Na meninice, a Quaresma era uma penitência quase incomportável para mim, e mais por causa do roxo. Era isso. Vejo-me pequenino entrar, pé ante pé, com sentimento de ousadia irreverente, na igreja da minha aldeola insular solitária […], e maravilhado, sozinho, transido de silêncio e contemplação infantil, percorrer atónito a via-sacra, só para ver os quadros da Paixão do Senhor, que minha mãe contava a eito nos bons tempos da puerícia e da catequese. (ibidem: 147)

Além de revelar uma sentida tristeza perante a tortura e a crucificação de Jesus Cristo e de censurar severamente os culpados, segundo a sua perspectiva os judeus, o protagonista foca, ao longo de todo o texto, a sua aversão à cor roxa, como sabemos a cor predominante nas cerimónias religiosas quaresmais. Ora, o motivo para tal desagravo relaciona-se com o facto de o roxo lembrar «a dor à vista, o crepúsculo, o fim, o adeus, a despedida» (ibidem: 147). Por isso, confessa: «Sou-lhe alérgico» (ibidem: 147), ao ponto de sentir «um mal-estar físico sensível, quase um pesadelo espiritual» (ibidem: 149). A desaprovação do uso dessa cor nas cerimónias religiosas é apenas um dos primeiros sinais da irreverência, revolta e sentido crítico do pequeno rapaz, que se intensificam, mais tarde, durante a sua permanência no seminário em Angra do Heroísmo, noutra parte da ilha, uma nova etapa da sua vida, da qual guarda «algumas poucas recordações boas» (ibidem: 148), como as «nêsperas douradas» do bairro de S. Carlos, as genuínas amizades e a sabedoria dos mestres. Todavia, aproximando-se dos pressupostos filosóficos de Rousseau, o narrador considera a infância um estádio de pureza original que a educação vem macular, referindo que «uma criatura só tem juízo e a noção pura da vida aos sete anos. (Vem a escola, e tudo estragado…)» (ibidem: 148). Concebe-a, ainda, como um período anterior ao sofrimento, vivido com entusiasmo, curiosidade e espontaneidade, revalorizado pela memória e associado à simplicidade cristã. Daí o enaltecimento da igreja da sua aldeia natal, modesta, luminosa, claramente um espaço eufórico, com o qual o narrador mantém uma relação ideológico-afectiva oposta à da igreja do colégio, «quase solitária, morta, defunta de séculos, entregue ao seu silêncio, onde o roxo era mais roxo e soturno» (ibidem: 150), nitidamente um espaço negativo, visto que a experiência nesse local foi

sentida pela personagem como desagradável. A oposição entre estes elementos simboliza a separação entre a infância e a adolescência na vida do narrador, a primeira associada a experiências e sentimentos positivos, e a segunda marcada pela imposição da disciplina, pela artificialidade e monotonia dos rituais do seminário.

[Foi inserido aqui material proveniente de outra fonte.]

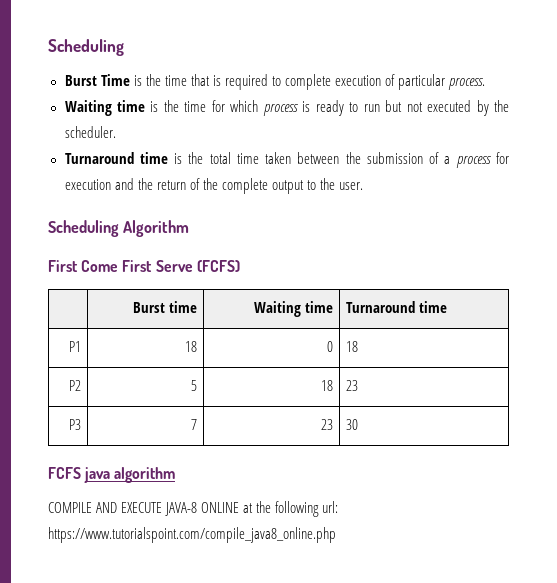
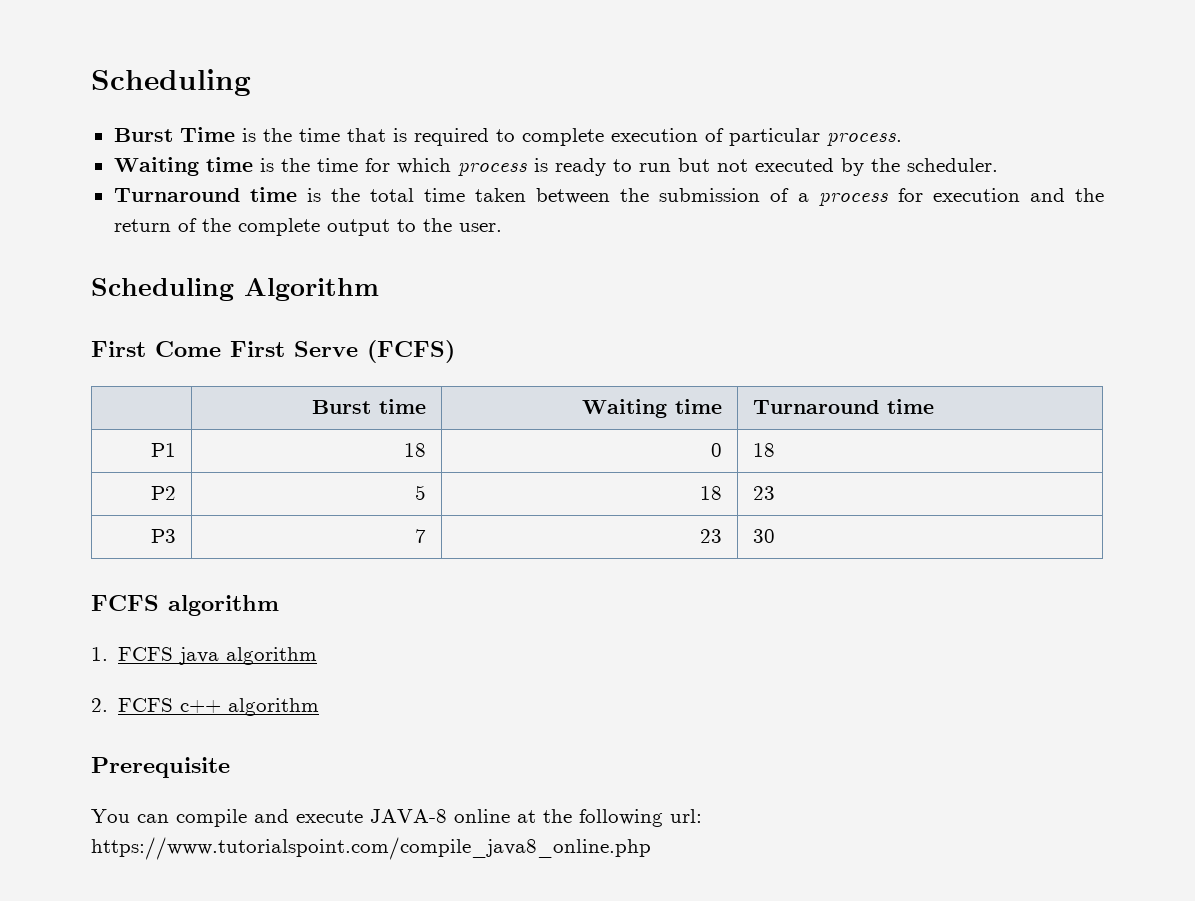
(81, 473) none -> [168,595,279,616] [91,647,174,661] algorithm // 1. FCFS
[48,502,240,516] COMPILE AND EXECUTE JAVA-8 ONLINE -> [91,698,320,716] [91,757,230,778] [91,809,510,827] 2. FCFS c++ algorithm // Prerequisite // You can compile and execute JAVA-8 online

Em suma, os textos de Dinis da Luz aqui analisados enquadram-se na visão da infância que predomina ao longo do percurso do conto de temática açoriana, visto que a «Ilha-infância», mais especificamente a «Aldeia-infância», por oposição à cidade onde se localiza o seminário, surge como um lugar arquetípico, o centro da unidade inicial, a terra de origem donde foi preciso sair, mas aonde é importante regressar, pelo menos através da memória. Aliás, ao longo desta temática, há um evidente contraste entre o mundo natural e poético da ilha, associada à pureza, à simplicidade, à alegria, e o mundo da convencionalidade sem sentido e da artificialidade, normalmente intrínsecas ao espaço citadino. A representação da infância é profundamente condicionada pela proximidade afectiva em relação à ilha, uma visão que revela sinais de outras experiências e aprendizagens adquiridas longe da terra natal.